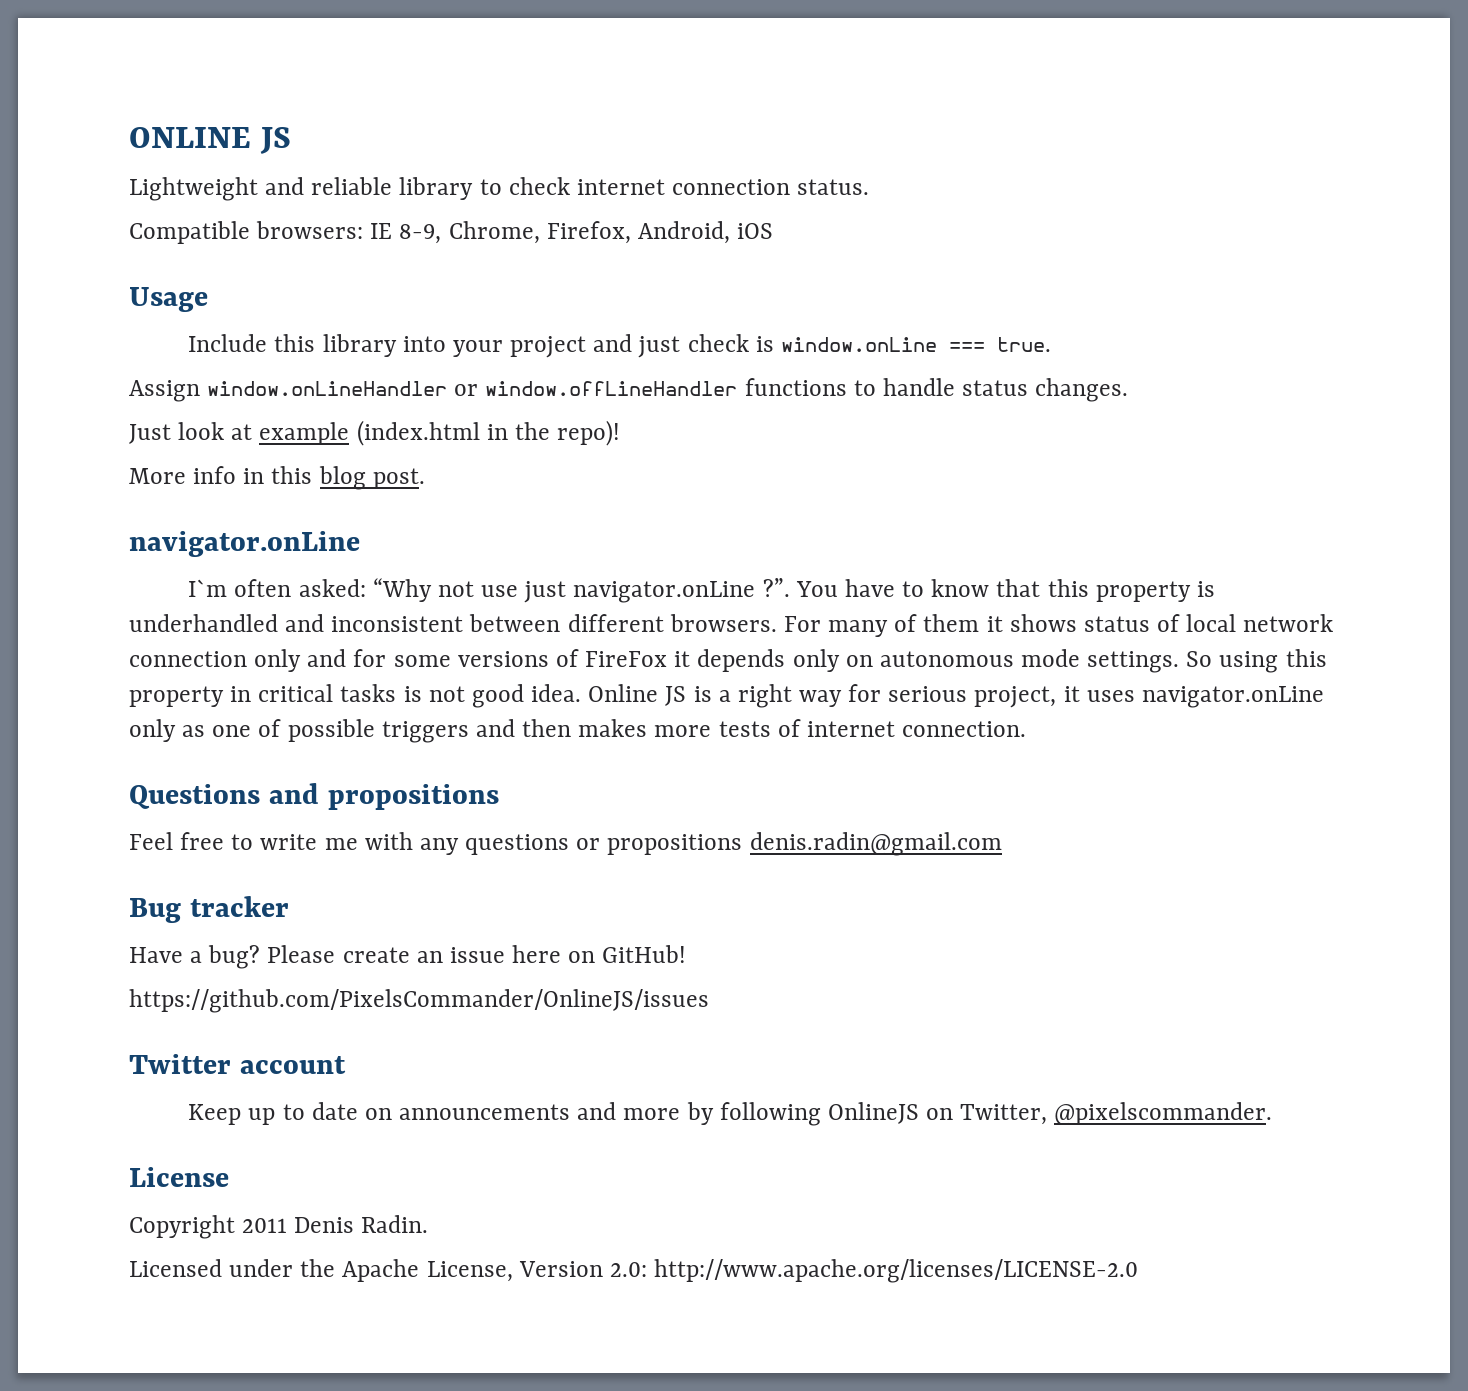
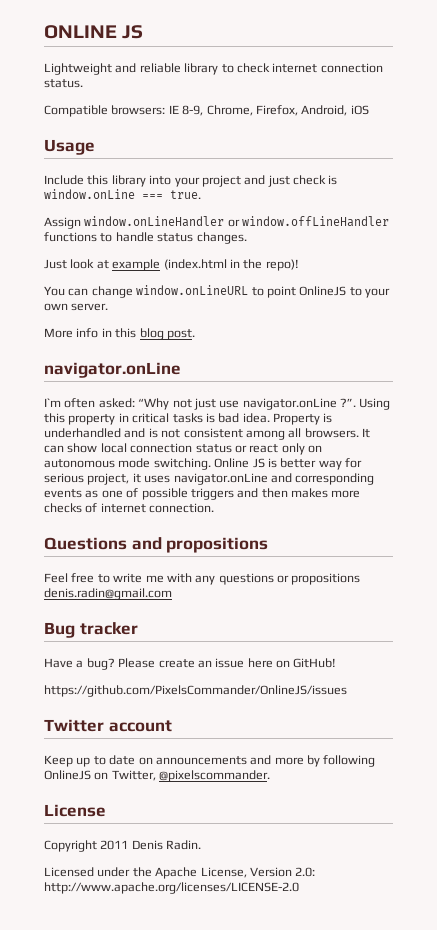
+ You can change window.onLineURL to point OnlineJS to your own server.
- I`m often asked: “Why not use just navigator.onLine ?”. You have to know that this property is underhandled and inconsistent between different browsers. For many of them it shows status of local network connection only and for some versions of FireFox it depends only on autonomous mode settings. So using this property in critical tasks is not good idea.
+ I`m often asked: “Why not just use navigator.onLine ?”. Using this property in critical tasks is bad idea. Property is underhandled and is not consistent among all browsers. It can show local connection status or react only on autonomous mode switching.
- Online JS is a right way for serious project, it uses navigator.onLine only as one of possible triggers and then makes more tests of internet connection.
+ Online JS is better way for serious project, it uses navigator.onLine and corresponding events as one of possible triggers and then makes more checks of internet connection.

=-=-=-=-=

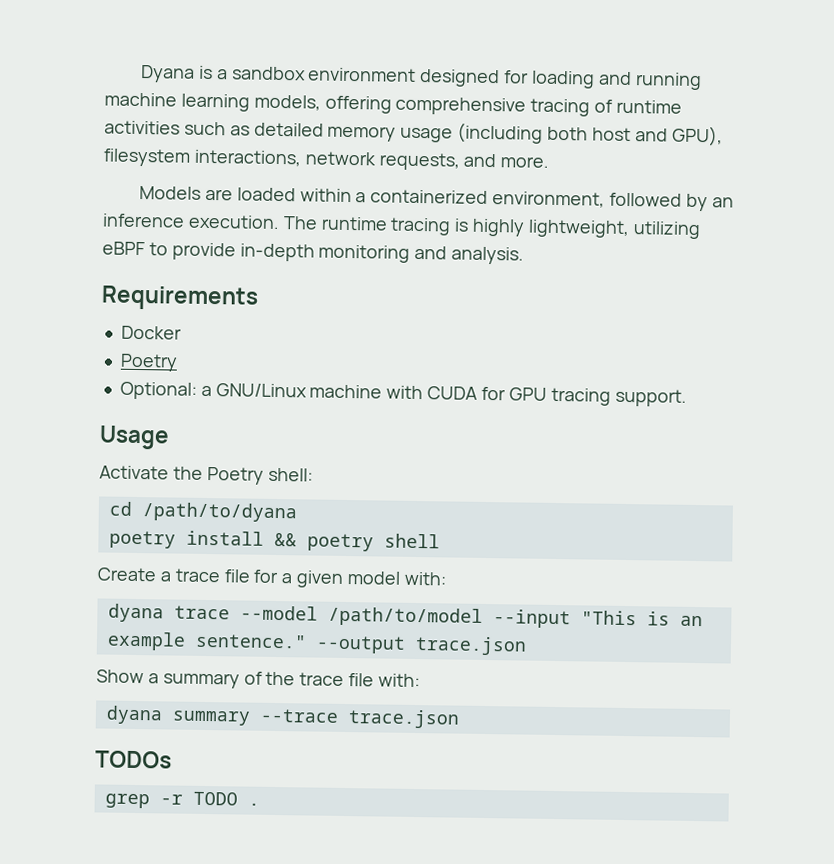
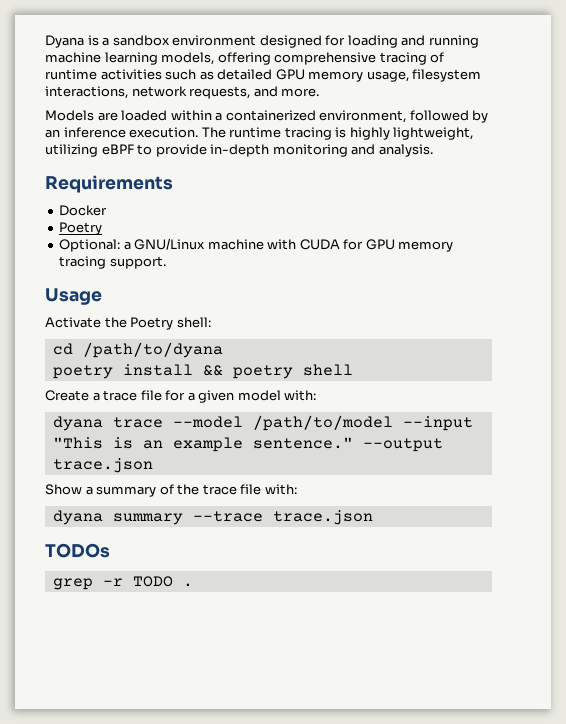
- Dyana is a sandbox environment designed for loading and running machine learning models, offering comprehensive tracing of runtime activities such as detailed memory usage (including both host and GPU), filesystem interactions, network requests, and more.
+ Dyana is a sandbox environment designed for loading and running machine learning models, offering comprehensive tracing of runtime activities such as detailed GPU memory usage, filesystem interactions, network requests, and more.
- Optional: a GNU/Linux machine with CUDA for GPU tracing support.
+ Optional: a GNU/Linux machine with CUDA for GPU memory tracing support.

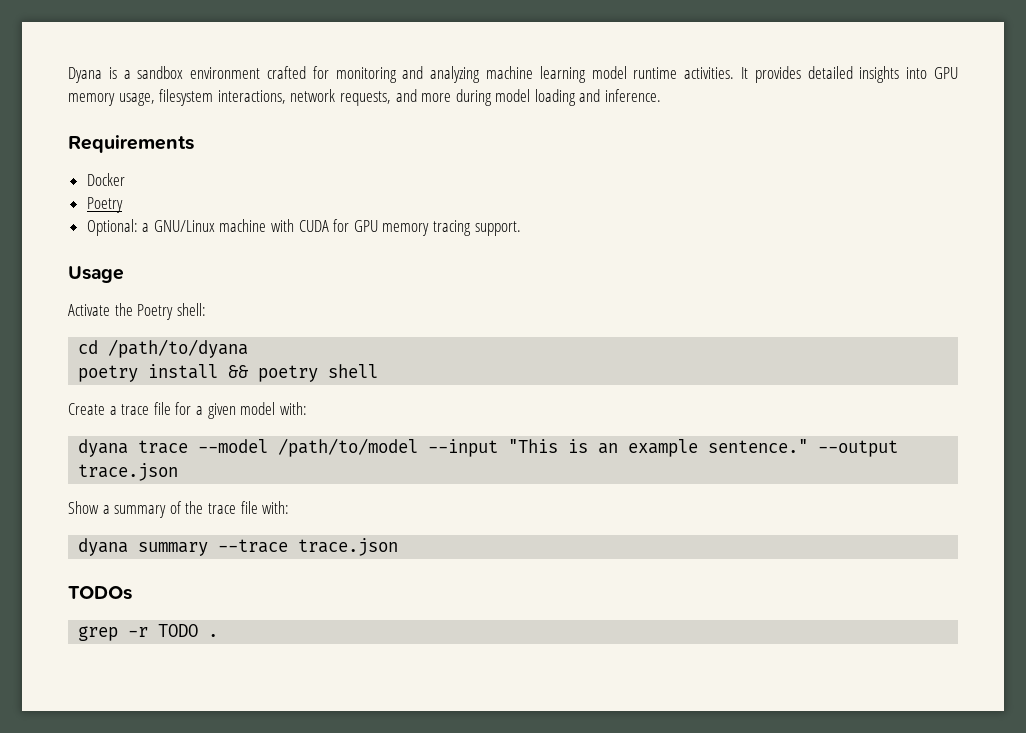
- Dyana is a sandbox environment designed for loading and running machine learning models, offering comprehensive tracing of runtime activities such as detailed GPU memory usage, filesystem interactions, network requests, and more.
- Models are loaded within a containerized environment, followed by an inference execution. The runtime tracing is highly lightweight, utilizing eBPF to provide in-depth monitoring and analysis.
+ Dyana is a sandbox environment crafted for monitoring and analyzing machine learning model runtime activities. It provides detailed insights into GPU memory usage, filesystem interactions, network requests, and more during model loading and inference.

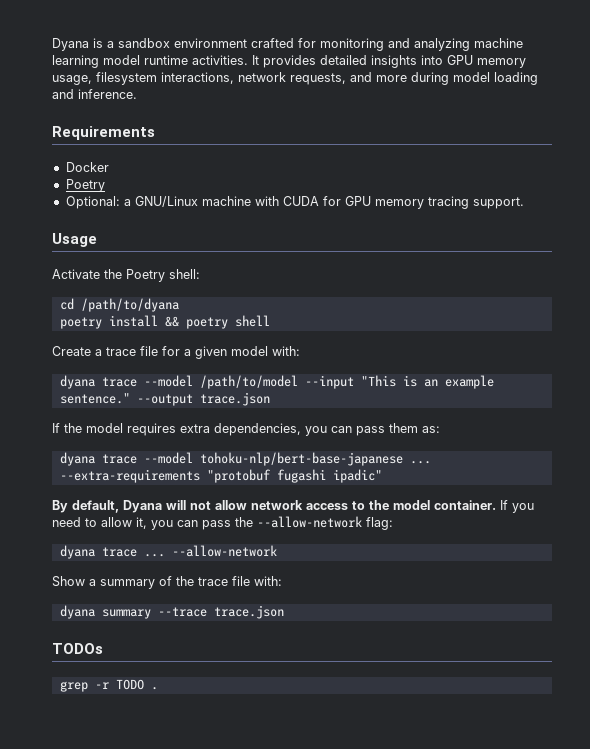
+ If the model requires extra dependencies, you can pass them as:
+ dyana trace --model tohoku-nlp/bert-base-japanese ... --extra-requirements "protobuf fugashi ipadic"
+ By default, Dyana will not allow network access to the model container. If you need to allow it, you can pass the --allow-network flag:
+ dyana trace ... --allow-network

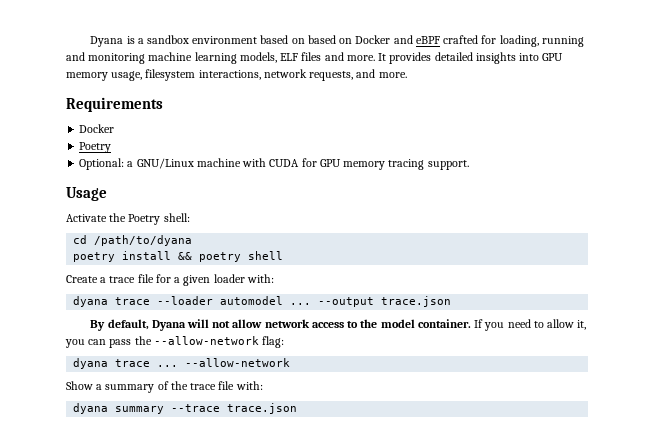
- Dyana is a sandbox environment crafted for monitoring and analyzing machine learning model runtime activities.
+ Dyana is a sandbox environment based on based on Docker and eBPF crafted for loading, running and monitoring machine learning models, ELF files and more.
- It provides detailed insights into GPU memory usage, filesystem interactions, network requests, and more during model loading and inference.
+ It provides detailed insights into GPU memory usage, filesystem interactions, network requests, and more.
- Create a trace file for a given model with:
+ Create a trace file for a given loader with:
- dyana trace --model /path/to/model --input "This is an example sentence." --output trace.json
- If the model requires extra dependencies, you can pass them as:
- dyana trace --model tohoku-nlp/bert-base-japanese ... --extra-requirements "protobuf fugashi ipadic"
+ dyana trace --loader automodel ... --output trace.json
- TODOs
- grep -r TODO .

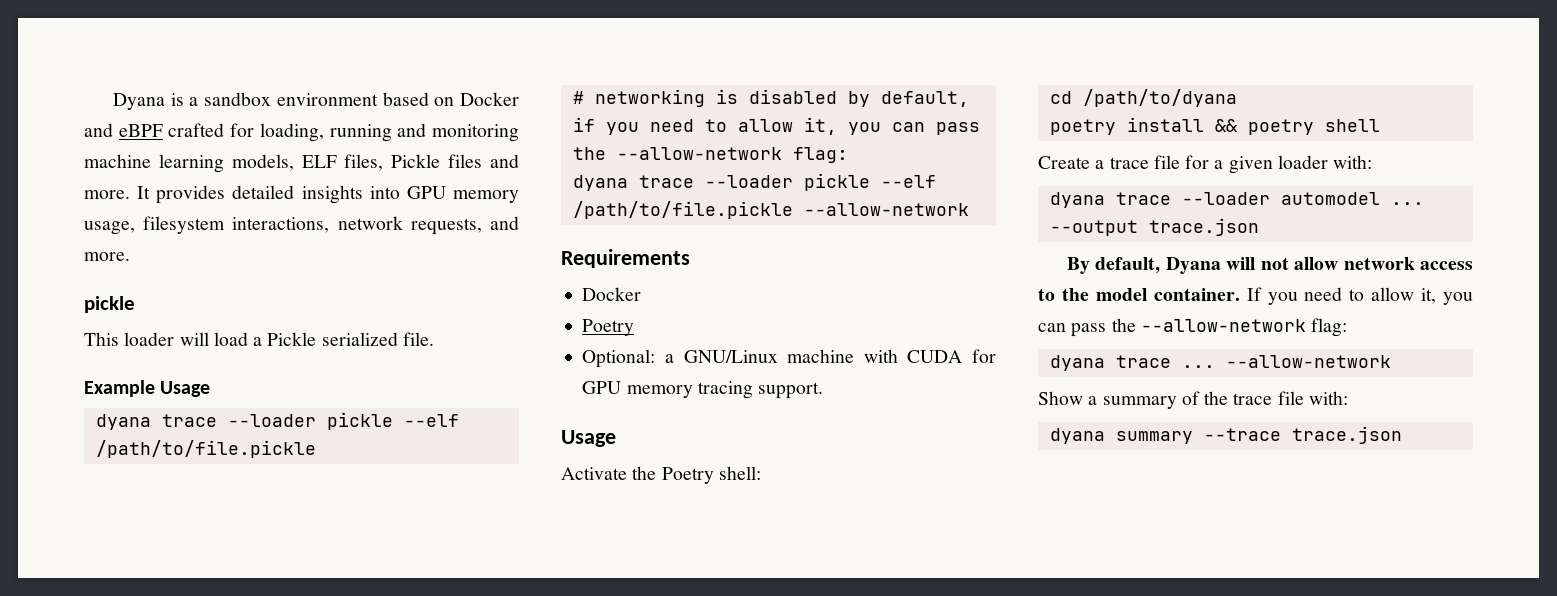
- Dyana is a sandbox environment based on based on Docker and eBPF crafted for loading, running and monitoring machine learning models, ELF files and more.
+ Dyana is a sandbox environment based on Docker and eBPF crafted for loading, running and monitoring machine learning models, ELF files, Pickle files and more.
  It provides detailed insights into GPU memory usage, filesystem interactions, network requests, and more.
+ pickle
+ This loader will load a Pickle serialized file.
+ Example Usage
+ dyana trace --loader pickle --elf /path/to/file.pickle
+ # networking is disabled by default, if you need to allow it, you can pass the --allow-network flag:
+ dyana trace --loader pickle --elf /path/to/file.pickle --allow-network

=-=-=-=-=

> _TASK DIRECTIONS_: Check each line above for "Linux" and return the ones that have it.

> _RESULT OF THIS TASK_:
- Optional: a GNU/Linux machine with CUDA for GPU tracing support.
+ Optional: a GNU/Linux machine with CUDA for GPU memory tracing support.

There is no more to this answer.